Saved entries:

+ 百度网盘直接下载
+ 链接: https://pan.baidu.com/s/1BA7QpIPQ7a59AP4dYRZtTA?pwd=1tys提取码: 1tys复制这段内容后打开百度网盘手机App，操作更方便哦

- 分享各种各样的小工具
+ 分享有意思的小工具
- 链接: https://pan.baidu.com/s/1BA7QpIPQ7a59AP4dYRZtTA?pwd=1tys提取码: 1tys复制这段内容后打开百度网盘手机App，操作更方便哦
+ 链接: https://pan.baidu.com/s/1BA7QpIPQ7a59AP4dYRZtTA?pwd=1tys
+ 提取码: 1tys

(PROBLEM) Scan the data above for the word "操作更方便哦" and report every line where it is found.

(ANSWER BOX)
+ 链接: https://pan.baidu.com/s/1BA7QpIPQ7a59AP4dYRZtTA?pwd=1tys提取码: 1tys复制这段内容后打开百度网盘手机App，操作更方便哦
- 链接: https://pan.baidu.com/s/1BA7QpIPQ7a59AP4dYRZtTA?pwd=1tys提取码: 1tys复制这段内容后打开百度网盘手机App，操作更方便哦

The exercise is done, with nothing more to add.